*** MATERIAL SUPPLIED ***

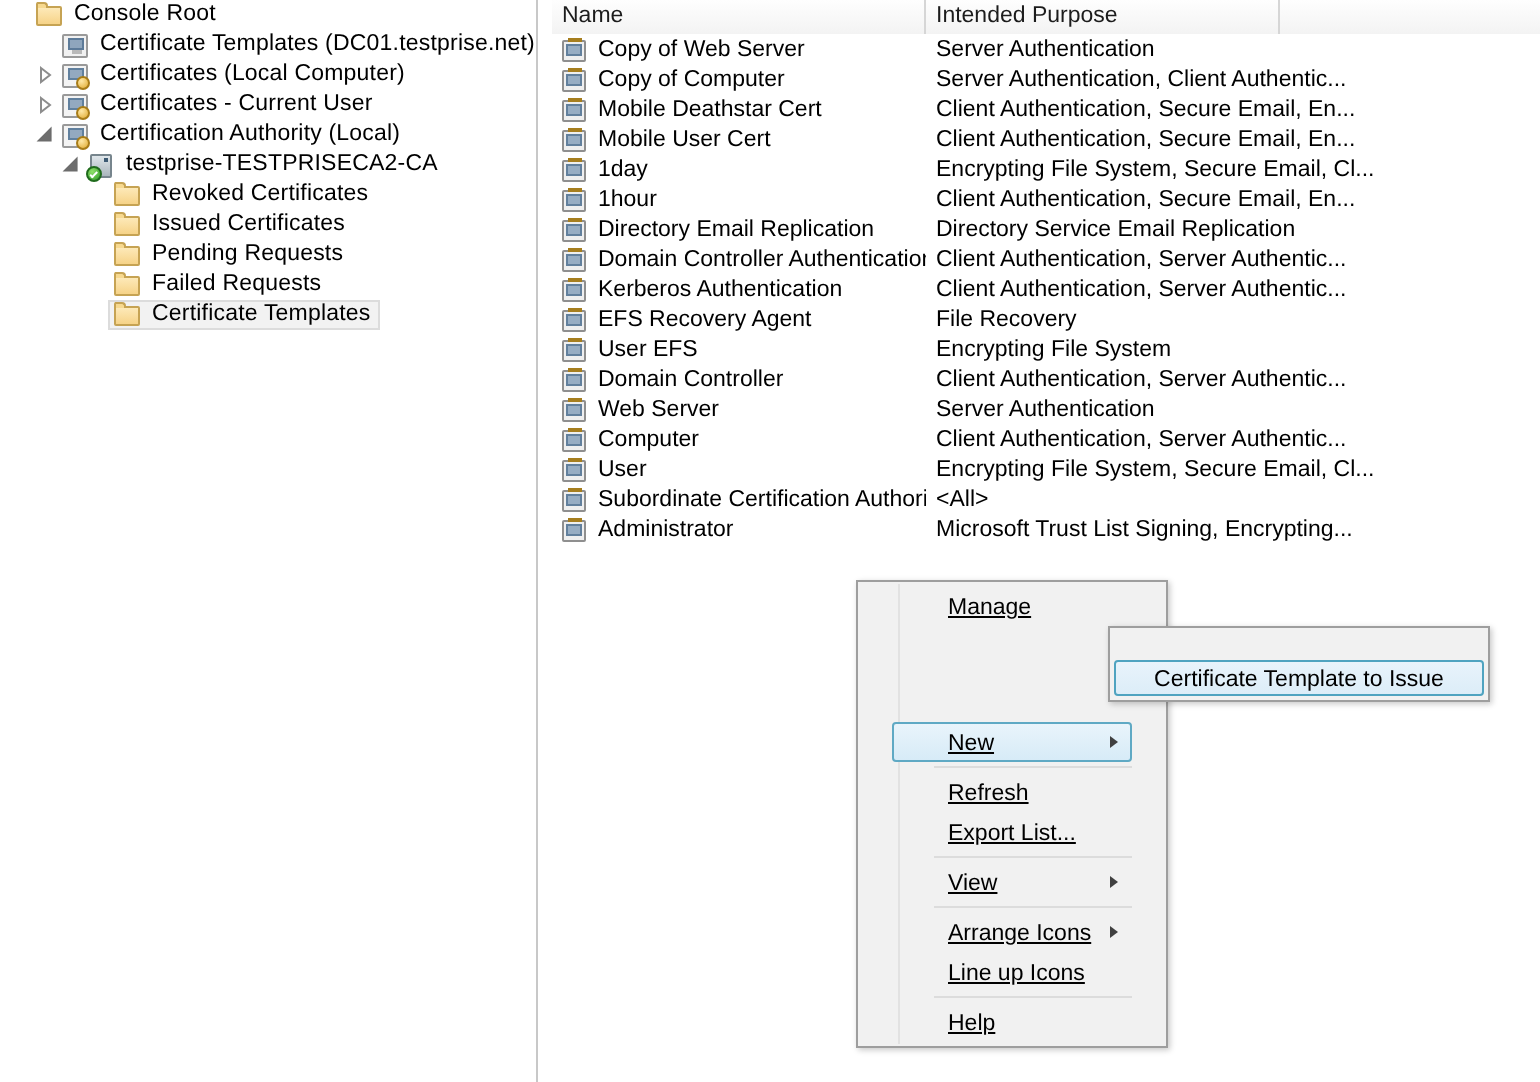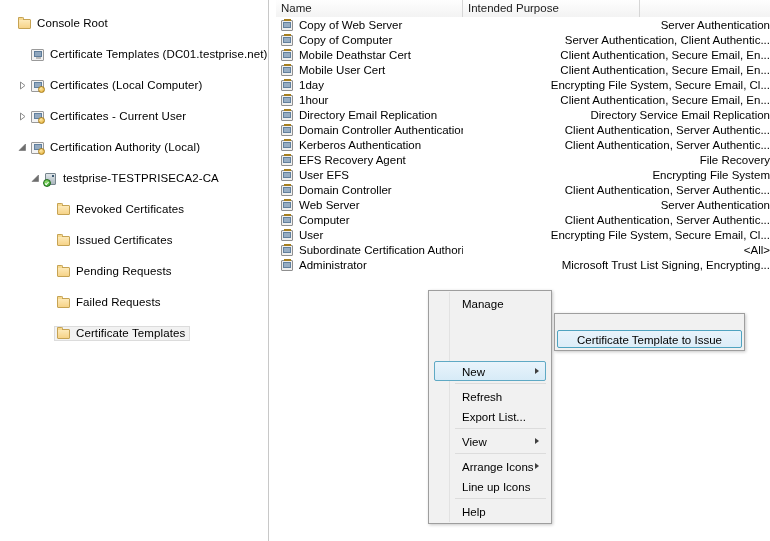--- a/index.html
+++ b/index.html
@@ -57,7 +57,6 @@
     display: flex;
     align-items: center;
     padding-left: 2px;
-    margin-top: 16px;
   }
   .tree-row .twisty {
     width: 13px;

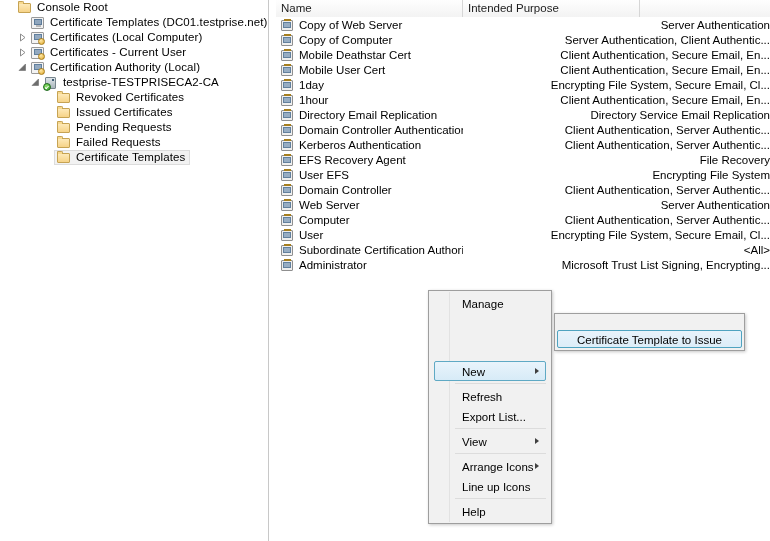--- a/index.html
+++ b/index.html
@@ -277,7 +277,6 @@
     color: #000000;
     overflow: hidden;
     text-overflow: clip;
-    text-align: right;
   }
   .tpl-icon {
     width: 14px; height: 14px;

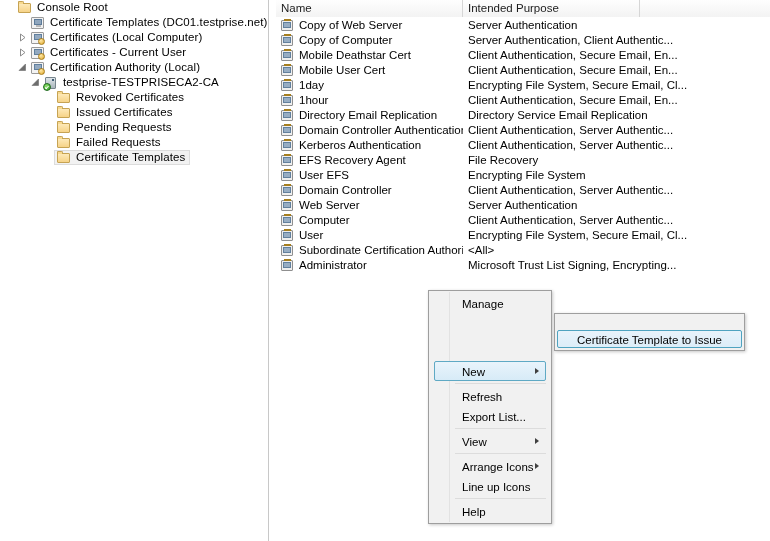--- a/index.html
+++ b/index.html
@@ -318,12 +318,13 @@
   #context-menu {
     position: absolute;
     left: 428px; top: 290px;
-    width: 124px;
+    width: 156px;
     background: #f1f1f1;
     border: 1px solid #9e9e9e;
     box-sizing: border-box;
     box-shadow: 1px 1px 3px rgba(0,0,0,0.22);
-    padding: 2px 4px;
+    padding: 2px 16px;
+    text-decoration: underline;
   }
   #context-menu::before {
     content: "";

*** End of MATERIAL SUPPLIED ***

● **WHAT TO WORK ON**
The task requires restating verbatim the lines from the one that holds "color: #000000;" through the end of the listing, both ends counted, and no pictures.

● **ANSWER BOX**
     color: #000000;
     overflow: hidden;
     text-overflow: clip;
-    text-align: right;
   }
   .tpl-icon {
     width: 14px; height: 14px;

--- a/index.html
+++ b/index.html
@@ -318,12 +318,13 @@
   #context-menu {
     position: absolute;
     left: 428px; top: 290px;
-    width: 124px;
+    width: 156px;
     background: #f1f1f1;
     border: 1px solid #9e9e9e;
     box-sizing: border-box;
     box-shadow: 1px 1px 3px rgba(0,0,0,0.22);
-    padding: 2px 4px;
+    padding: 2px 16px;
+    text-decoration: underline;
   }
   #context-menu::before {
     content: "";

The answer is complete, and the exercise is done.